A short, objective analysis: “You cannot multiply wealth by dividing it”

You cannot legislate the poor into freedom by legislating the wealthy out of freedom. What one person receives without working for, another person must work for without receiving. The government cannot give to anybody anything that the government does not first take from somebody else. When half of the people get the idea that they do not have to work because the other half is going to take care of them, and when the other half gets the idea that it does no good to work because somebody else is going to get what they work for, that my dear friend, is about the end of any nation. You cannot multiply wealth by dividing it.

According to the contributors of the Adrian Rogers Wikipedia article, this quote is often attributed to Adrian Rogers, né 1931. He gave this statement in a sermon repeating American anti-Communist propaganda prevalent in the 1960s. Digging deeper in the Wikipedia chain shows that the quote is from “far-right” Gerald Smith.

Regardless of the quote’s origins and the labels Wikipedia authors are using on who uttered the quote first, the actual content of the quote has rational merit and should be discussed.

You cannot legislate the poor into freedom by legislating the wealthy out of freedom. What one person receives without working for, another person must work for without receiving.

Stated in other terms: money doesn’t grow from trees!

Money and wealth are simply placeholders for units of production. Wealth can’t be produced from nothing — at some point in time resources were spent to create wealth. This may be in the form of human capital (time and labor) combined with accumulated resources (raw materials and savings). Wealth can be transferred, and it can be stolen, but it can’t be created out of thin air.

The government cannot give to anybody anything that the government does not first take from somebody else.

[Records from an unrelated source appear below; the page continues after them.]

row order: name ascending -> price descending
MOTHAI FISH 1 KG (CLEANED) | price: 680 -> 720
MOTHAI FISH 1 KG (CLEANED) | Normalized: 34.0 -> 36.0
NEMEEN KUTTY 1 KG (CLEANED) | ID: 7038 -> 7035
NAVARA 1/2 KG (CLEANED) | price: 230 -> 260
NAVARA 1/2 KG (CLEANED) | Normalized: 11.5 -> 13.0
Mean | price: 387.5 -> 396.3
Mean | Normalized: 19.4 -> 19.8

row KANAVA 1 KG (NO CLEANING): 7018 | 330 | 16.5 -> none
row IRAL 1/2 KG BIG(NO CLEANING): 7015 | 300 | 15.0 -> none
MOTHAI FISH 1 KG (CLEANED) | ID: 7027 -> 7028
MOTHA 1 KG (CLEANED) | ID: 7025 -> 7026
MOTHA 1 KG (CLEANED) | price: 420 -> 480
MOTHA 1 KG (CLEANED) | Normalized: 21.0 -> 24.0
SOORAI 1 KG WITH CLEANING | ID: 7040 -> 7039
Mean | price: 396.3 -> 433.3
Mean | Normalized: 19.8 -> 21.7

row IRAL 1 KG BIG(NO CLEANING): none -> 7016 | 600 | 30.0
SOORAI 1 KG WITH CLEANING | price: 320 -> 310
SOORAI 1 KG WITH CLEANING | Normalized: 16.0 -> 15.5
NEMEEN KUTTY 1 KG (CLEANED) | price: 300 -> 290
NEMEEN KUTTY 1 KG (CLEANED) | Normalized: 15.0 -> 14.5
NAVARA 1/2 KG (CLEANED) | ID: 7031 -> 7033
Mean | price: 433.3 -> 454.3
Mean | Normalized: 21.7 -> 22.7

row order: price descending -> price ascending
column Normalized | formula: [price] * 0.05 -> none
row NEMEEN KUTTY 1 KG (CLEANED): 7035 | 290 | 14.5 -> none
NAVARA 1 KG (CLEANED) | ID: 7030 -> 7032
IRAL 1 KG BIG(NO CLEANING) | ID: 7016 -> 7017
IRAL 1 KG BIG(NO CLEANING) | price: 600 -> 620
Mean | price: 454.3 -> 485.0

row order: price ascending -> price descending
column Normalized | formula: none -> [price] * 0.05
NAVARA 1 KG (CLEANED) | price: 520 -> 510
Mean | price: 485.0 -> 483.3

Traditionally, welfare transfers were done at a community level. With one degree of separation between the needy and the charitable, wealth transfers were reciprocated with gratitude. It placed direct social pressure on the receiver to not be wholly dependent on such handouts for life if they have the means to avoid it. It equally places social pressure on the givers to not be heartless within their community by not supporting those that cannot avoid their unfortunate circumstances.

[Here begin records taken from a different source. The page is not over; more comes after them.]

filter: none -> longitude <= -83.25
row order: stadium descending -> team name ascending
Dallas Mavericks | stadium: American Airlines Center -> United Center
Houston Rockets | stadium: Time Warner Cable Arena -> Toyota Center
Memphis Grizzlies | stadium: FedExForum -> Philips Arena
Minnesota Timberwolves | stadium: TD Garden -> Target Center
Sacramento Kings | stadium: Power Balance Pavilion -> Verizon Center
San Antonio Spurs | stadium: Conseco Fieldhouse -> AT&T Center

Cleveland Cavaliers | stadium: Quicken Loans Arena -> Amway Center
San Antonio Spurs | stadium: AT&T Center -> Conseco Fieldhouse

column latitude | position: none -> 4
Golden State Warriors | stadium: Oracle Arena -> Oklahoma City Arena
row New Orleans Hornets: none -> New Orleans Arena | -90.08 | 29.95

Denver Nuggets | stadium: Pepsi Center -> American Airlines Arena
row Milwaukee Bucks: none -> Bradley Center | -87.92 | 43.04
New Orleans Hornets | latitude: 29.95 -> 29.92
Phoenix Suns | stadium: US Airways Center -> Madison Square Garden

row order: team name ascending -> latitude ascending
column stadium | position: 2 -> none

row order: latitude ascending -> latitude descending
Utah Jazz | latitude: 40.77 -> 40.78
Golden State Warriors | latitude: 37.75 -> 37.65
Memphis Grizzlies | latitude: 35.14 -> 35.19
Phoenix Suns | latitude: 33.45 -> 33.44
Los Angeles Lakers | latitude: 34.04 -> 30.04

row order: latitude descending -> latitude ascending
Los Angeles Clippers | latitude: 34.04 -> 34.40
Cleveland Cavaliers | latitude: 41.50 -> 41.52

With the government acting as a middle man through taxation and redistribution (of which it keeps a large “processing fee”), there no longer is an exchange of gratitude. Instead, it is replaced with a sense of entitlement.  The stigma of welfare dependency is invisible due to the added degree of separation between the giver and the receiver.

The anonymity of receivers incentivizes more taking.  The compelled payment of taxes at gunpoint on givers combined with anonymized recipients incentivizes less giving. Taxpayers don’t know how much of their production is being allocated to government “commission”, to actual needy citizens, or to anonymous receivers taking advantage of the system.

When half of the people get the idea that they do not have to work because the other half is going to take care of them, and when the other half gets the idea that it does no good to work because somebody else is going to get what they work for, that my dear friend, is about the end of any nation.

Increased government intervention leads to the prisoners dilemma: if the givers (taxpayers) stop producing, then the whole nation will suffer as a result. However, the incentive to work is continually dropping if progressively more is being taken away.

The tipping point is reached when remaining givers can no longer work hard enough to produce a sufficient amount of tax revenue to meet the progressively increasing demand of socialist redistribution.

It should be evident how increased socialist policy either leads to a great depression or communism. When the tipping point is reached, a fiscally responsible nation will take austere measures, usually resulting in a depression.  Austerity will slowly resolve the debt taken to finance the previous expensive policies, while simultaneously cutting as much of these expensive policies as possible. It is a period of hardship to make up for years of exuberance.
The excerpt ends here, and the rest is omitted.